Search code examples
pythonglob

python glob and iglob when iterating over two directories


When I try iterate over two directories, the first with a smaller number of files, the second with a larger number of files, I run into a problem: I wanted to use iglob for the large number of files, but this doesn't work.

large_n_files = glob.iglob(pathtodir)
small_n_files = glob.iglob(pathtootherdir)

for s in small_n_files:
    for l in large_n_files:
        print(l,s)

yields (assuming e.g. small_n = 2, large_n = 3)

l1 s1
l2 s1
l3 s1

When I switch to glob for the large_n_files, I get the result that I want, i.e.

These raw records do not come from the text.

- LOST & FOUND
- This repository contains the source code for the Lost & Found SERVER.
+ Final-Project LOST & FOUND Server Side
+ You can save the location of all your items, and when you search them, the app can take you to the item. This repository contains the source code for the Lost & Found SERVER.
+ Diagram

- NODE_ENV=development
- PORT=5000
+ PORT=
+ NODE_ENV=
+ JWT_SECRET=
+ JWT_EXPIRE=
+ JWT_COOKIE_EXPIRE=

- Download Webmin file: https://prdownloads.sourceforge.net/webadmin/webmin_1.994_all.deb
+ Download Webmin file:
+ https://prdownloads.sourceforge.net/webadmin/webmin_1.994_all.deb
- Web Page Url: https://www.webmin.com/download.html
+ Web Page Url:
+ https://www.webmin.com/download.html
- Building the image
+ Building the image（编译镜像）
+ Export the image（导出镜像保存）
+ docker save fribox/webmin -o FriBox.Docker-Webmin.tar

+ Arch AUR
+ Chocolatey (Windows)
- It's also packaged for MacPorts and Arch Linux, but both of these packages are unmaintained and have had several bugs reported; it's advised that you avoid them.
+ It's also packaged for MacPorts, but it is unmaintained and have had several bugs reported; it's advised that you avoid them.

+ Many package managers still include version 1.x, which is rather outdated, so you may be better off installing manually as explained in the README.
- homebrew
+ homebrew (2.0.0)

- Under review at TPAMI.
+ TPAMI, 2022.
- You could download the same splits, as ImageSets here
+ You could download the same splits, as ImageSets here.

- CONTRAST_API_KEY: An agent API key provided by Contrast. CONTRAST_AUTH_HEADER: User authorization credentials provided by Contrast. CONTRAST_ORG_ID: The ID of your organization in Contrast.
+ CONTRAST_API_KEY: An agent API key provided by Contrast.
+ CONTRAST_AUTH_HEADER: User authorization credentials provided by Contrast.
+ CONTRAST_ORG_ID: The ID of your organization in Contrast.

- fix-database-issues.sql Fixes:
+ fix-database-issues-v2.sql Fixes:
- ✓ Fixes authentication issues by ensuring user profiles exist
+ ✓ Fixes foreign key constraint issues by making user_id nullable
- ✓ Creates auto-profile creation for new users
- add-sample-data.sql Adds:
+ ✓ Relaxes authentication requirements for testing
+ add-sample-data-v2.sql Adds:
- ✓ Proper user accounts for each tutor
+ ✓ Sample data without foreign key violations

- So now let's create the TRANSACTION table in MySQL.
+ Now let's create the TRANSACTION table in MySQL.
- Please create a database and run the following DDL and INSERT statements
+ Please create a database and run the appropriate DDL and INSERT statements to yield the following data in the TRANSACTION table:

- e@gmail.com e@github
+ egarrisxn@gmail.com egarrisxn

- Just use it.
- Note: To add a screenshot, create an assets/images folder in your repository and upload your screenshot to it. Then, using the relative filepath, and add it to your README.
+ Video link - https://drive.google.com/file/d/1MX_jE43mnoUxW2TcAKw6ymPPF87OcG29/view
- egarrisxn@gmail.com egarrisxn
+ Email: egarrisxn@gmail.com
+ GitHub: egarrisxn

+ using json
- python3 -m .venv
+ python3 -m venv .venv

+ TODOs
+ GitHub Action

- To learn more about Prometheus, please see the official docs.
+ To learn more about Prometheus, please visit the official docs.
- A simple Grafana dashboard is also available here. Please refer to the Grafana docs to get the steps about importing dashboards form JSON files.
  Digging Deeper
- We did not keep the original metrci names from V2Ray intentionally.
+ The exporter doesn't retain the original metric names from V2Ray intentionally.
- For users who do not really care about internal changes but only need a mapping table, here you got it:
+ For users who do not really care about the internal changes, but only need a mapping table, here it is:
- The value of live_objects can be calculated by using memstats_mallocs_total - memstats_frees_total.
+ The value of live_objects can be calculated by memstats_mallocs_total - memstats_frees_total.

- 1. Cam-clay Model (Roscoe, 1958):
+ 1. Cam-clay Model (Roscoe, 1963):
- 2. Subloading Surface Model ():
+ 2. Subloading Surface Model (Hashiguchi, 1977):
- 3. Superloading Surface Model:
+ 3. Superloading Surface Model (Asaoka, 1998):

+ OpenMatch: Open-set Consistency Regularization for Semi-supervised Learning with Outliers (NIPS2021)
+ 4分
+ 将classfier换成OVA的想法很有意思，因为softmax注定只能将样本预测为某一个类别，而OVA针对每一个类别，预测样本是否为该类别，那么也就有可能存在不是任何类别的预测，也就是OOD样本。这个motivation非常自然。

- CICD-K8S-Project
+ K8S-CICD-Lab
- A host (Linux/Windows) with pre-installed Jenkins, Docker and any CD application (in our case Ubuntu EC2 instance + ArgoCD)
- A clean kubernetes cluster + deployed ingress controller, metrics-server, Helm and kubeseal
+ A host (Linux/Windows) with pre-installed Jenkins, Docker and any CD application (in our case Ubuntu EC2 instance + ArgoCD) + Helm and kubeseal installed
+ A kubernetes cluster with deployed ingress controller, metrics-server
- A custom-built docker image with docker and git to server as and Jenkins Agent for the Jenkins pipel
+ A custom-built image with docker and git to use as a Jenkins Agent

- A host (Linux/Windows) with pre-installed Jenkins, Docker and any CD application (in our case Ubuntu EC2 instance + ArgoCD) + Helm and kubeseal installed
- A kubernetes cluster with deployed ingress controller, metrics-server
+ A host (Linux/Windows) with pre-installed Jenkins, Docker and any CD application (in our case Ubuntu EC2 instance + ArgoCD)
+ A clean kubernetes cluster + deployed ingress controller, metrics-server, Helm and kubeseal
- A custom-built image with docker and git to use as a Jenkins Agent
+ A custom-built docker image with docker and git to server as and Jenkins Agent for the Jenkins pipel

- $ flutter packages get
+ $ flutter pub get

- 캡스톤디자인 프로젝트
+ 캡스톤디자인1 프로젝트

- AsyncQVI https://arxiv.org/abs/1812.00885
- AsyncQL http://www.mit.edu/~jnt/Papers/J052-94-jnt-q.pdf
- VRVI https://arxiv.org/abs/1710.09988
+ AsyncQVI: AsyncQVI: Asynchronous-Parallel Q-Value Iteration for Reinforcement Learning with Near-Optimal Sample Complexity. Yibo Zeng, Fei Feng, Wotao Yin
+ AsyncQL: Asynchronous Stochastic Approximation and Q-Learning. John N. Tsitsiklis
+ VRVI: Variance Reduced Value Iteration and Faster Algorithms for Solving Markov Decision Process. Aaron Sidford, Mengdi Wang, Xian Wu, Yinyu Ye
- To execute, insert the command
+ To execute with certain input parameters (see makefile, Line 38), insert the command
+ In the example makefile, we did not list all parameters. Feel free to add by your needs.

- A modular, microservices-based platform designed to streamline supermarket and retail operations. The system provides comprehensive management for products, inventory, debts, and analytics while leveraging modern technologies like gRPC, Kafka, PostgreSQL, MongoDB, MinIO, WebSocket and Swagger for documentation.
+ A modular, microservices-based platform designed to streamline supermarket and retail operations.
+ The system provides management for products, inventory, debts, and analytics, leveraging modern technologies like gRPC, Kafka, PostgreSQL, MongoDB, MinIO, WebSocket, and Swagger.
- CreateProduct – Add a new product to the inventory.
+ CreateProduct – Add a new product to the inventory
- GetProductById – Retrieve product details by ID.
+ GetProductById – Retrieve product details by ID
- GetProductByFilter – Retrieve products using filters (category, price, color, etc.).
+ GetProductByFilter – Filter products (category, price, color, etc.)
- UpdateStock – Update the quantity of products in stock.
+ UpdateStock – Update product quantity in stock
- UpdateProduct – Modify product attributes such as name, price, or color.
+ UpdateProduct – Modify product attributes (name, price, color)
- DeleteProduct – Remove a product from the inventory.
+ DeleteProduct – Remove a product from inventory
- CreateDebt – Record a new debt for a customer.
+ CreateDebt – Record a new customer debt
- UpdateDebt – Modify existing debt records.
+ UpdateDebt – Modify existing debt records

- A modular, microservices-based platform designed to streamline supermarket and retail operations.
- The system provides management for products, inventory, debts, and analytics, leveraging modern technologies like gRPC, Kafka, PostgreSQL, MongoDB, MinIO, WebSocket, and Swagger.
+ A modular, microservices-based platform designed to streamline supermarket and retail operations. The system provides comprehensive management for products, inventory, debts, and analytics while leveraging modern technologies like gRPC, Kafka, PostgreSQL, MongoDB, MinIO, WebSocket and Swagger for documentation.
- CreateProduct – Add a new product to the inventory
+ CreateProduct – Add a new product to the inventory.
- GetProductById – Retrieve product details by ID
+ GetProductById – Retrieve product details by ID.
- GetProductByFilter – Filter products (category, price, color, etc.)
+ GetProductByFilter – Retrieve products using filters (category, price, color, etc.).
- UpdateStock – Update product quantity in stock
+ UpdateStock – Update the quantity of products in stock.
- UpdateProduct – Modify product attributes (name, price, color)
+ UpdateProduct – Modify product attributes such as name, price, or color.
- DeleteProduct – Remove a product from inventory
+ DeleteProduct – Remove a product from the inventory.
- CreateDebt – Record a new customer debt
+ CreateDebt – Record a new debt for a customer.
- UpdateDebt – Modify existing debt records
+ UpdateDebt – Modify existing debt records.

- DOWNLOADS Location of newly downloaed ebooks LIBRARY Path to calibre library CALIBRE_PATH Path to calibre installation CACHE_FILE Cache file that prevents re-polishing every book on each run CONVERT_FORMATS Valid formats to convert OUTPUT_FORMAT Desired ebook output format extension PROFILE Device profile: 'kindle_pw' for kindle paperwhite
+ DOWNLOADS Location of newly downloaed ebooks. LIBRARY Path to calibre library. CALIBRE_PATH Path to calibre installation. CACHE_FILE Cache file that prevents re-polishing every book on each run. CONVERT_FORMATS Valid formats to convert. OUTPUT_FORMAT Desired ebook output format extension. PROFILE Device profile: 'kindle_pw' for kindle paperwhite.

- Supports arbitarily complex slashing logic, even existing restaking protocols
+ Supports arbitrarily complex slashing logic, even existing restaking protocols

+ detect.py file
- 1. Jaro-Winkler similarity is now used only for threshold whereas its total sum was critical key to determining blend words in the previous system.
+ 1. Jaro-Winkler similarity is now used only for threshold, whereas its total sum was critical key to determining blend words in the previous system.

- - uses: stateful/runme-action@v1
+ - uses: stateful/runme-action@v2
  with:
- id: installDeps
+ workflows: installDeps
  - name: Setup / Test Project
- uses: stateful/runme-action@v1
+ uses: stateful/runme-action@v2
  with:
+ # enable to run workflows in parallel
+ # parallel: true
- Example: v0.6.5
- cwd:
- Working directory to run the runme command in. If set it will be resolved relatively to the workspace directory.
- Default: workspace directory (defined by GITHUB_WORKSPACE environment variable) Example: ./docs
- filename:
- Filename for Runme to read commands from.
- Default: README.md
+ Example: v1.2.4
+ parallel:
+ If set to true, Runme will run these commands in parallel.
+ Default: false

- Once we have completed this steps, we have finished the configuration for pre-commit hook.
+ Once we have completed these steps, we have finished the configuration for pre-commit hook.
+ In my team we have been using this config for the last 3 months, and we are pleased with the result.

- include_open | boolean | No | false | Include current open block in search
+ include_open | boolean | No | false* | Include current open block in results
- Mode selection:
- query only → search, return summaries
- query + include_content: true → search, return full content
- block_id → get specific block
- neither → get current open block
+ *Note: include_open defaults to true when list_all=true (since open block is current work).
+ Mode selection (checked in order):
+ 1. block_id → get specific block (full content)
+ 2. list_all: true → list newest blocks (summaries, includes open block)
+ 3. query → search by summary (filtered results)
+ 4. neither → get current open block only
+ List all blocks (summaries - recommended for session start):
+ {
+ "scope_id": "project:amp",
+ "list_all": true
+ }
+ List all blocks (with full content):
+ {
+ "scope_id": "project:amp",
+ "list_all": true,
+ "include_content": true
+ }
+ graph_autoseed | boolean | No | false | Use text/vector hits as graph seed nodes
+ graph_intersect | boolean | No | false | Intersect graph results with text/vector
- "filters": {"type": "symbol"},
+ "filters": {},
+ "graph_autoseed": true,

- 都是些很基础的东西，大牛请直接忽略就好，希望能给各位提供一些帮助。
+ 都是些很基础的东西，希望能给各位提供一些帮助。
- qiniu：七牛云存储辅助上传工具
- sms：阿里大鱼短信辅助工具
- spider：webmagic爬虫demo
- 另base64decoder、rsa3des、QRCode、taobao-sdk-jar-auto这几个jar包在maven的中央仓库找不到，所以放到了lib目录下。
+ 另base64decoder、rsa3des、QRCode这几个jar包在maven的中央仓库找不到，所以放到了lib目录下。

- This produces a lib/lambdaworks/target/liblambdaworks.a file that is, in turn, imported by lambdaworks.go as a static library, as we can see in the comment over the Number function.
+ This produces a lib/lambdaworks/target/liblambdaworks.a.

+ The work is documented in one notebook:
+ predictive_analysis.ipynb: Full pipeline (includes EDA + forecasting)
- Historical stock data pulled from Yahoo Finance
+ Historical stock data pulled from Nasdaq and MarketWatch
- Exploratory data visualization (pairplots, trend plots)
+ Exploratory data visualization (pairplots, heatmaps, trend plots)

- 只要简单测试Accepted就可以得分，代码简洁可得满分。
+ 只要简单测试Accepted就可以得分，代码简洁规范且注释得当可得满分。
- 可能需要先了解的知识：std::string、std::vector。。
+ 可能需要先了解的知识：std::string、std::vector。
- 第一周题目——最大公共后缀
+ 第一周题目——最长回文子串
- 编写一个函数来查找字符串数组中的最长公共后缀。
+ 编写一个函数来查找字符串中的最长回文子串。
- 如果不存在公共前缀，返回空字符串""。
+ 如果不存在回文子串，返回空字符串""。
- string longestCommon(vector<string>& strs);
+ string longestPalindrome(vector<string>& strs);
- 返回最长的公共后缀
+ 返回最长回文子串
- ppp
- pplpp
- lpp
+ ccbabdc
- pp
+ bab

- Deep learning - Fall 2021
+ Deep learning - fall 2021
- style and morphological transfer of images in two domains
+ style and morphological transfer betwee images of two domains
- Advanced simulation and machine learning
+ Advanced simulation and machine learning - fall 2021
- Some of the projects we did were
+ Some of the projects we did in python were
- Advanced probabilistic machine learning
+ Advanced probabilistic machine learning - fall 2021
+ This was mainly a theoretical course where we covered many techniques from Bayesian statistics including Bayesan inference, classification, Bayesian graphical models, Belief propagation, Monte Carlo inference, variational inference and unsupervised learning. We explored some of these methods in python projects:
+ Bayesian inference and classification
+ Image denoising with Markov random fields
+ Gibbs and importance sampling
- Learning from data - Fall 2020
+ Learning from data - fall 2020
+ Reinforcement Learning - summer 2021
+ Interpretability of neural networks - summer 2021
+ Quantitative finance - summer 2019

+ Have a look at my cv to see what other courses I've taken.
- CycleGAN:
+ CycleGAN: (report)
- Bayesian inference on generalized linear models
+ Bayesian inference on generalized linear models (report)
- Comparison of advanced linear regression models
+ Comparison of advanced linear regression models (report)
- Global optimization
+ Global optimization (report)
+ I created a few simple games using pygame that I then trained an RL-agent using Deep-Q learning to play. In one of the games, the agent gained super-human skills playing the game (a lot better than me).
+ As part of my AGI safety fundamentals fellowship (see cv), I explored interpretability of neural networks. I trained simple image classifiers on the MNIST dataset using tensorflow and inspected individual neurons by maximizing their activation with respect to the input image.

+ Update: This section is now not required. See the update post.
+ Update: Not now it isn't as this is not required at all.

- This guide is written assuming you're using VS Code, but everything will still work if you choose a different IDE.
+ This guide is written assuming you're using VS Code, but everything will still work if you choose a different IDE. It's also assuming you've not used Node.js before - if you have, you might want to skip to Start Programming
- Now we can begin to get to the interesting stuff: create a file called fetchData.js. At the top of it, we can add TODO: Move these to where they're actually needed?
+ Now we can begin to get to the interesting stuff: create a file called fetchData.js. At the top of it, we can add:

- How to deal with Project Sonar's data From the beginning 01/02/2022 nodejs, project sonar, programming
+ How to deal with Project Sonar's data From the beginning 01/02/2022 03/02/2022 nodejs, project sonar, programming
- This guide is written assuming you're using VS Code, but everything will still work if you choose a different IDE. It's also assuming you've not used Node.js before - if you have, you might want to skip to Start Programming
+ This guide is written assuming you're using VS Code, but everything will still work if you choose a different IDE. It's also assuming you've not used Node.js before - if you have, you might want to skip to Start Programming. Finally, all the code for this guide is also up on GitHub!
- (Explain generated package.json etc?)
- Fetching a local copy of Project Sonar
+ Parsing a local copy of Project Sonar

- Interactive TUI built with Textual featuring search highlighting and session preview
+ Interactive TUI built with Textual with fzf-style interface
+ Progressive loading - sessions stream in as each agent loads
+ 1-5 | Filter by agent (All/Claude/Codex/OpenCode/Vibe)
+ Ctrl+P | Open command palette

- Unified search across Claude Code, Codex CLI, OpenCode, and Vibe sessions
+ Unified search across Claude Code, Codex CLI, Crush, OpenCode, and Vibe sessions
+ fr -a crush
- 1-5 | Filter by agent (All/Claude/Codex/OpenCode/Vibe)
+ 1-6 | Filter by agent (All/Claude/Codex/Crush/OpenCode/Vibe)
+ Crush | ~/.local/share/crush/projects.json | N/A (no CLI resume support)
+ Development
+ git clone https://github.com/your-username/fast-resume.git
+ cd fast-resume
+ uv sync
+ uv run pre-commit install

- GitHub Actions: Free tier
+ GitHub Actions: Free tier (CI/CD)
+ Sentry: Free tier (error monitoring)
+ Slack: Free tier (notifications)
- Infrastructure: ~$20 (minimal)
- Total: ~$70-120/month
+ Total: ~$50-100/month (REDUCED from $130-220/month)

large_n_files = glob.glob(pathtodir)
small_n_files = glob.iglob(pathtootherdir)

for s in small_n_files:
    for l in large_n_files:
        print(l,s)

yields

l1 s1
l2 s1
l3 s1
l1 s2
l2 s2
l3 s2

Why is this so? (I guess I have to learn more about iterators...) If I want to use this for a really large number of files wouldn't glob be less efficient? How can I work around this?


Solution

  • When you do :

    small_n_files = glob.iglob(pathtootherdir)
    

    You get back in the iterator; this means you can iterate over it only once.

    on the other hand when you do:

    large_n_files = glob.glob(pathtodir)
    

    then you create a list, which you can iterate multiple times. (it creates an iterator object for each loop of small_n_files). but you have the full list in memory.

    if you don't want to hold the large_n_files in memory (as it's to big), you can use the following code:

    small_n_files = glob.iglob(pathtootherdir)
    
        for s in small_n_files:
            for l in glob.iglob(pathtodir):
                print(l,s)
    

    This way you never have the full list of pathtodir in memory.